The Indiana report, which comes to 400 pages, has not yet been released. The News-Sentinel has request a copy through the Freedom of Information Act. IU officials say the will release the report after names and other personal information have been removed.
Sampson has indicated the calls were “mistakes” and “clerical errors” and not deceptions. He characterized them as violations of “omission” and not “commission.” He used similar terms while describing the 577 impermissible calls at Oklahoma.
When it comes to impermissible calls, there is no margin for error, Curtis says.
“A violation is a violation. There’s no such thing as quality of violation.
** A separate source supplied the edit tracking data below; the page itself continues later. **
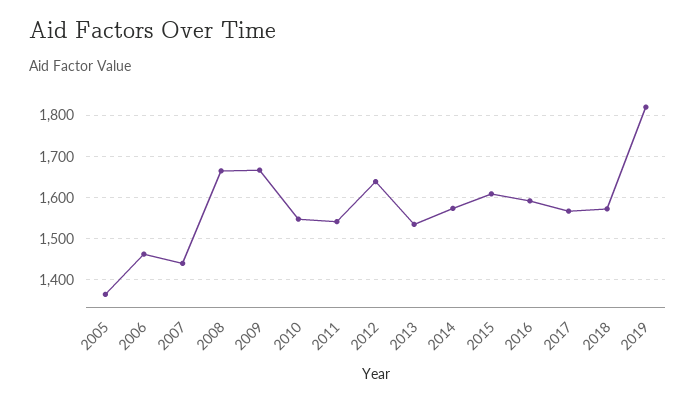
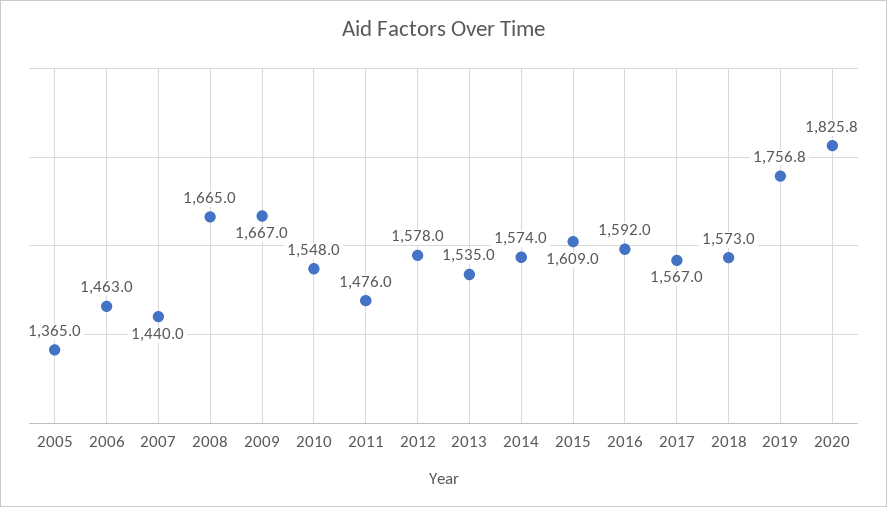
2011: 1540 -> 1476
2012: 1640 -> 1578
2019: 1820 -> 1756.8
2020: none -> 1825.8

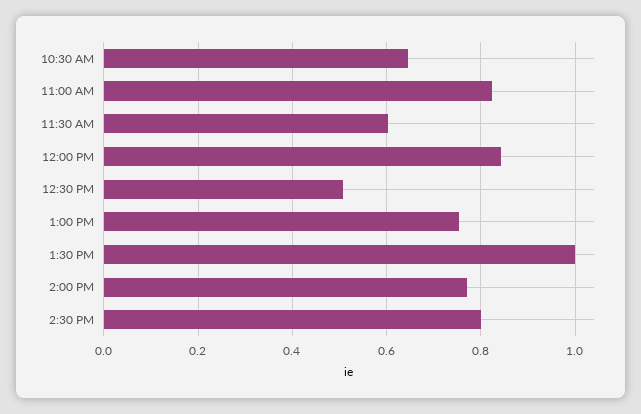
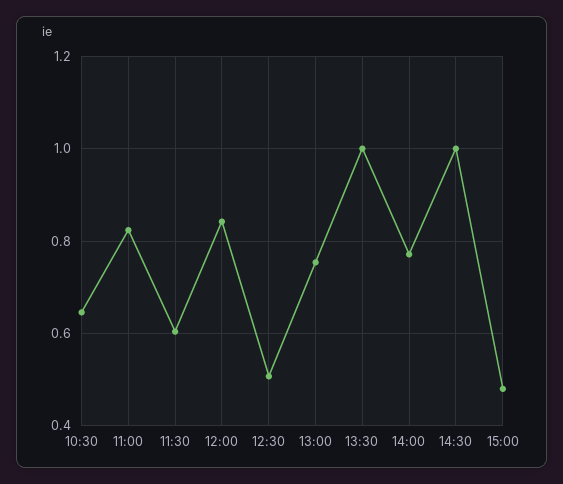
2:30 PM: 0.8 -> 1
15:00: none -> 0.48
You report any violation.”
NCAA rules stipulate no contact can be made with high school freshmen. Coaches can call sophomores and juniors once a month. They can call seniors twice a week until they sign a letter of intent. Then there is no limit on the number of calls.
Calling a parent is the same as calling the recruit. The only exception is when the parent is the high school coach. There are no limits to calling coaches or principals or guidance counselors or other guardians or mentors.
Also, recruits and their families can call coaches as much as they want.
College coaches are normally assigned a region of the country to recruit and are responsible for contacting those recruits. That helps avoid the possibility of two coaches calling the same recruit in the same time period.
Curtis says there are two common inadvertent errors. The first is when two coaches contact the same recruit in the same week.
“One of them screwed up,” Curtis says. “As a staff, we screwed up. That has to be self-reported.”
Another common mistake is when a coach goes to a tournament and, for example, the program lists a recruit as a junior when he is really a sophomore. So the coach sends him a recruiting letter and a questionnaire, which is permissible only with juniors and seniors. That, too, is a violation.
If coaches are recording their logs properly, Curtis and Reiter say, they would catch inadvertent mistakes. They are expected to immediately report them. Compliance personnel would file a report with the NCAA. They’d also address it with the coaches involved.
“We’d send a strong message to our coach to make sure he realizes he has to be more diligent,” Curtis says.
IU athletic director Rick Greenspan says the Hoosiers’ self-imposed sanctions (Sampson losing a $500,000 bonus, the program losing one scholarship, Senderoff being banned from calling recruits or recruiting off campus for a year, plus losing a bonus and a raise for next season) sends a strong message.
The problem? It came one year too late.